In order to prevent any form of deductions, inquiries, or delays in the claim procedure, it is necessary to receive treatment at network hospitals cashless.
To make the notion easier to understand, let me give you an example:
Let’s say Mr.Sharma had a kidney stone removed at a network hospital . Instead of using his insurance’s cashless option, he elected to pay the hospital directly and then file a reimbursement claim with his insurer.
However, after analyzing his claim, the insurance company discovered a large deduction.
The reason for this reduction is the pre-negotiated fees between the insurance company and the hospital. The insurance company had worked out a discounted package of Rs. 75,000 for the specific surgery with the hospital. Despite this arrangement, the hospital billed Mr. Sharma Rs. 1,10,000 under the open pricing.

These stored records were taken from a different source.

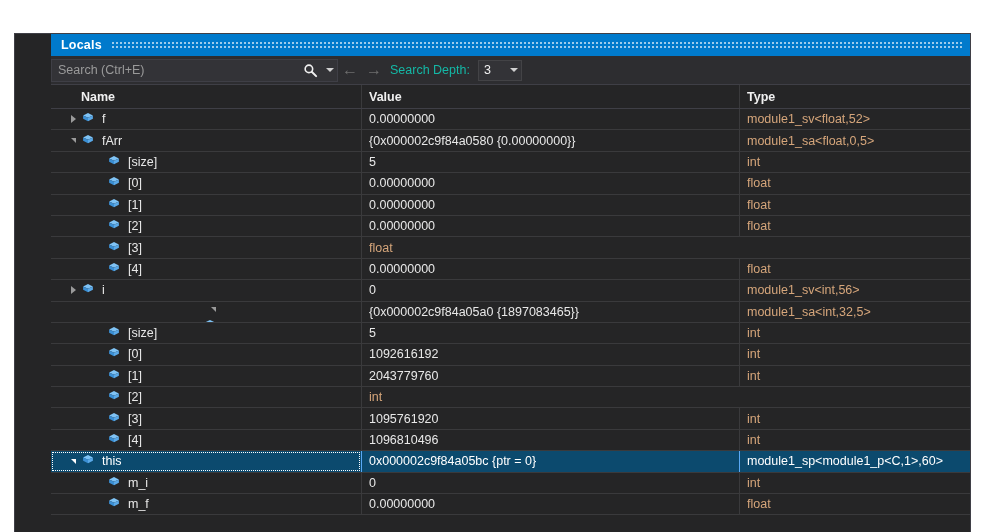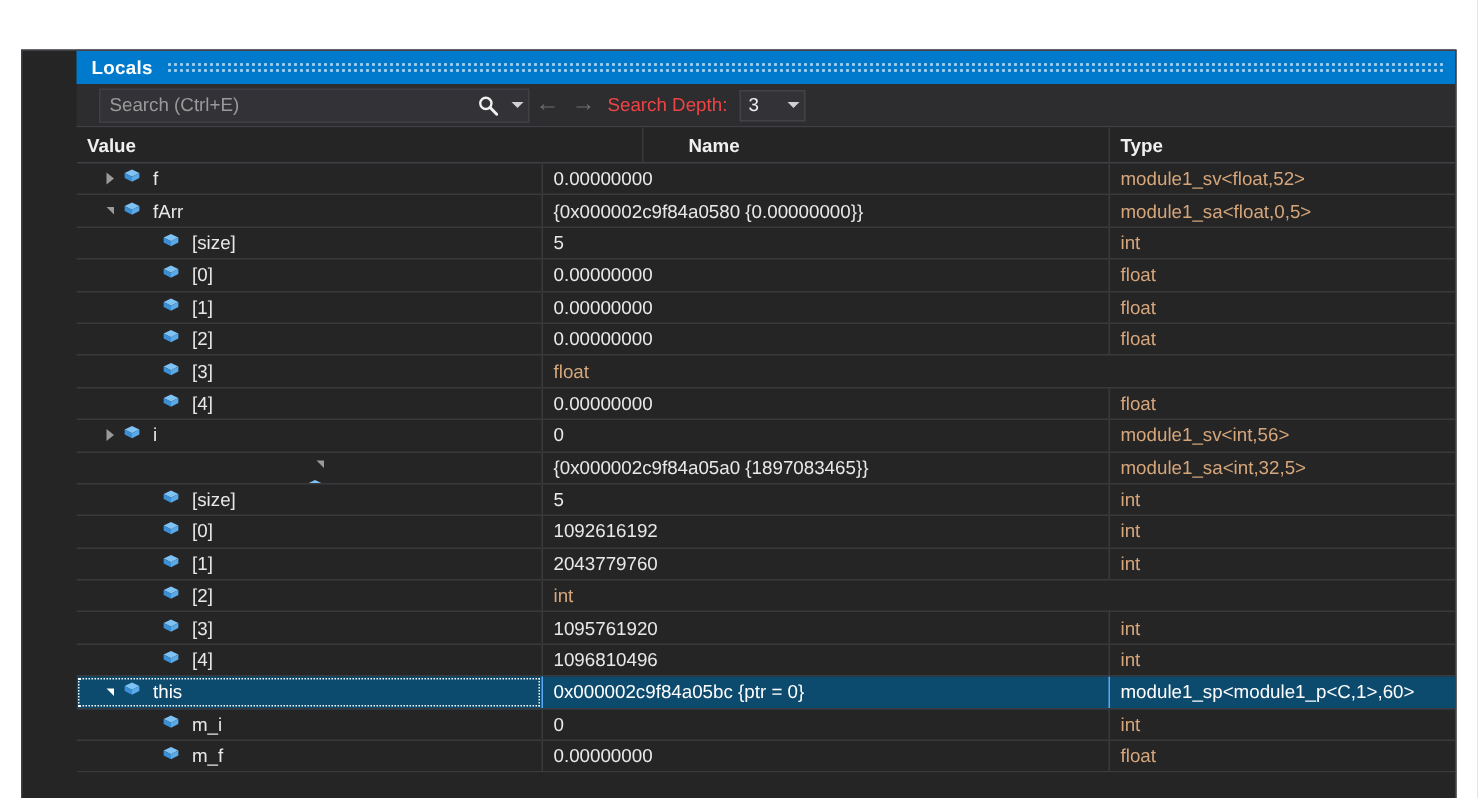"Search (Ctrl+E)" #searchbox { margin-left: 15px -> 0 }
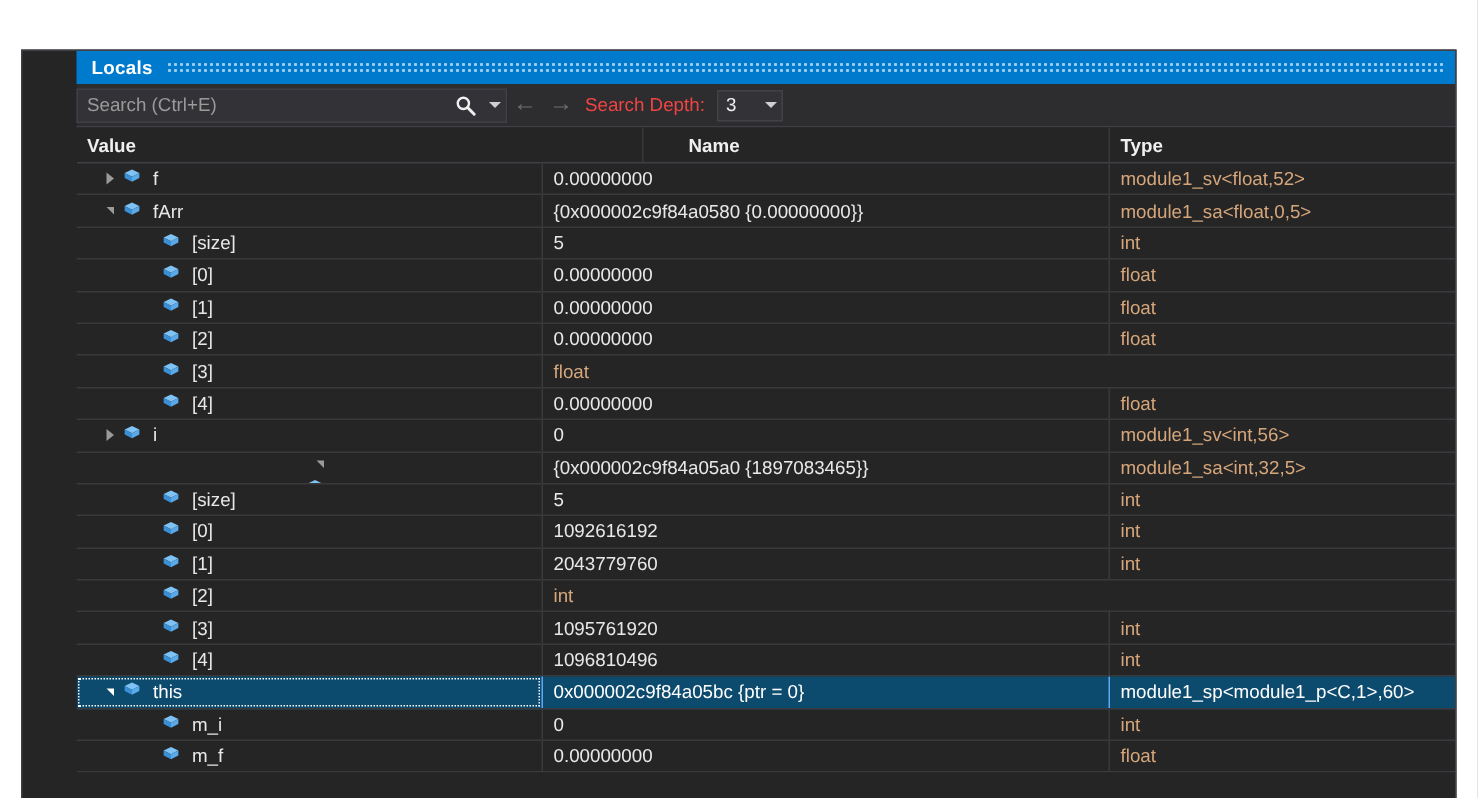"Search Depth:" #depth-label { color: #ef4444 -> #14b8a6 }
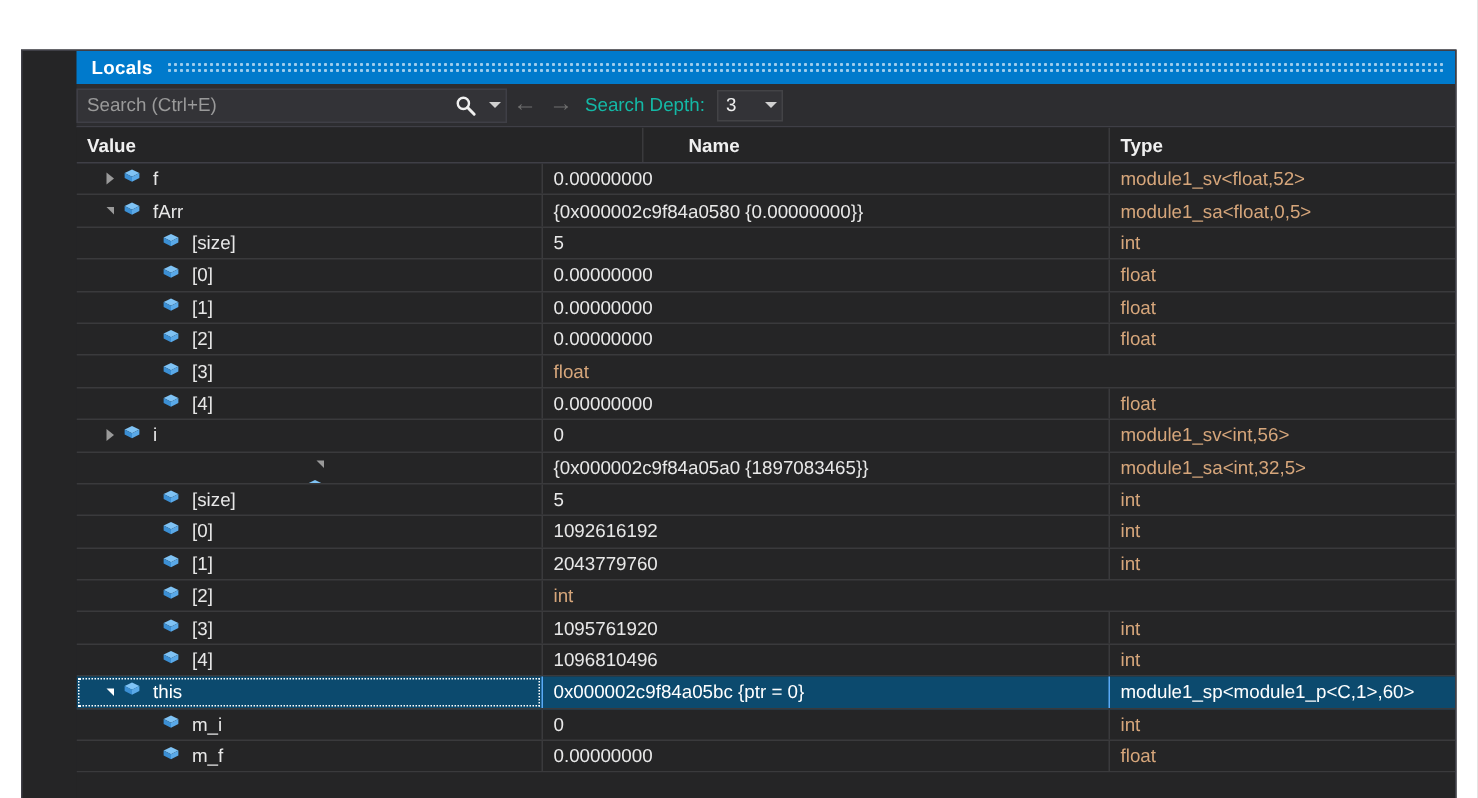"Value" div.cell { order: before "Name" -> after "Name" }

Mr.Sharma did not choose the cashless facility, thus the insurance company processed his reimbursement claim at the agreed-upon discounted rate of Rs. 75,000.
As a result, the deduction is equal to the difference between the hospital’s open tariff amount and the insurance company’s discounted package rate.
Additionally, the insured is responsible for submitting claims and fulfilling any queries or document requirements, which can sometimes be a cumbersome process. Therefore, it is advisable to always opt for cashless treatments in authorized hospitals.